═══ Provided data

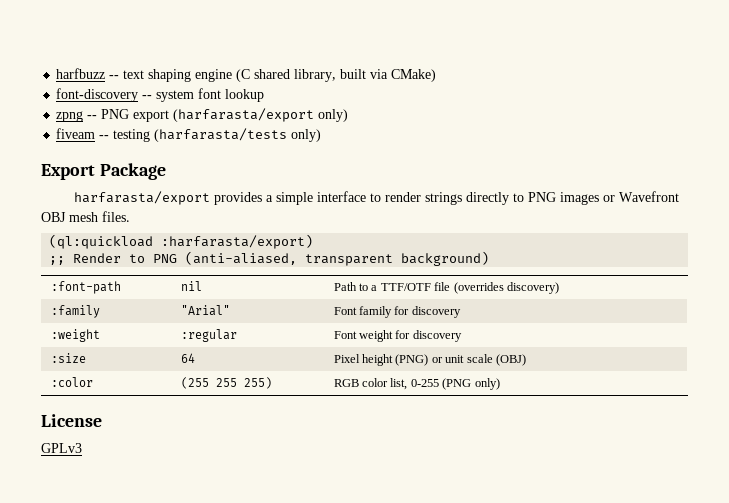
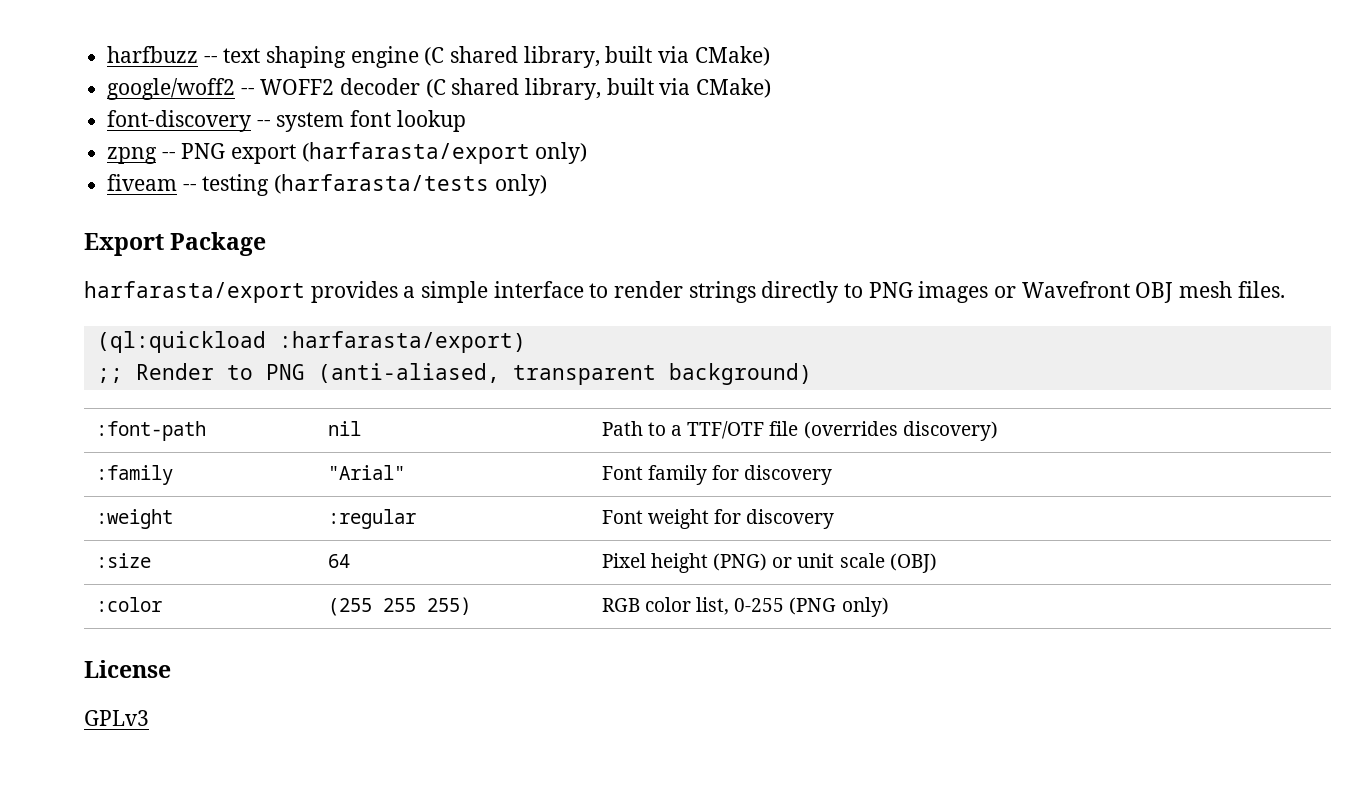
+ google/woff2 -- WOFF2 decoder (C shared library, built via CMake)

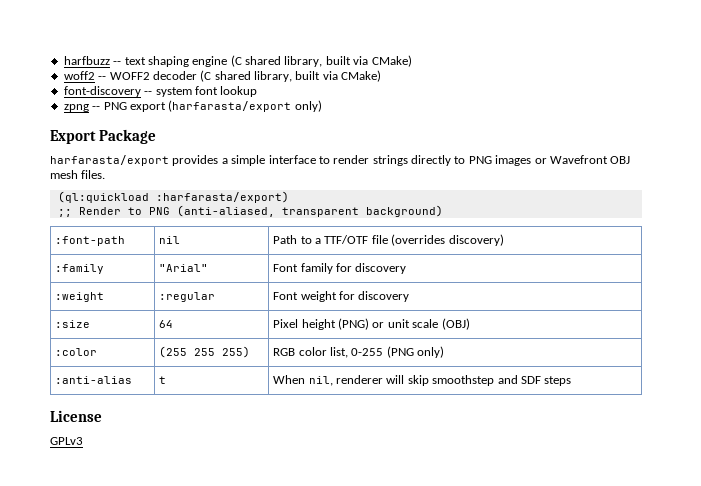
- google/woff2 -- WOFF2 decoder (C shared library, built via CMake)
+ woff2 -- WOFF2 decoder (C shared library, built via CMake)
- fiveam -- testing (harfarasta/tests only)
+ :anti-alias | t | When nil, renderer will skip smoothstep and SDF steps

══════
═══ Provided data

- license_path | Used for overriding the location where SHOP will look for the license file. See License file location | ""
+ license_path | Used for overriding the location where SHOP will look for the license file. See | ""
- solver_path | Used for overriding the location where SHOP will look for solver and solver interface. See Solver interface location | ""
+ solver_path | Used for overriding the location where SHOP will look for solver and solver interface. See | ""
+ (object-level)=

══════

*The task*. Print exactly the lines of the listing above starting at the line containing "- google/woff2 -- WOFF2" and ending at the line containing "and SDF steps", both included.

*Finished exercise*.
- google/woff2 -- WOFF2 decoder (C shared library, built via CMake)
+ woff2 -- WOFF2 decoder (C shared library, built via CMake)
- fiveam -- testing (harfarasta/tests only)
+ :anti-alias | t | When nil, renderer will skip smoothstep and SDF steps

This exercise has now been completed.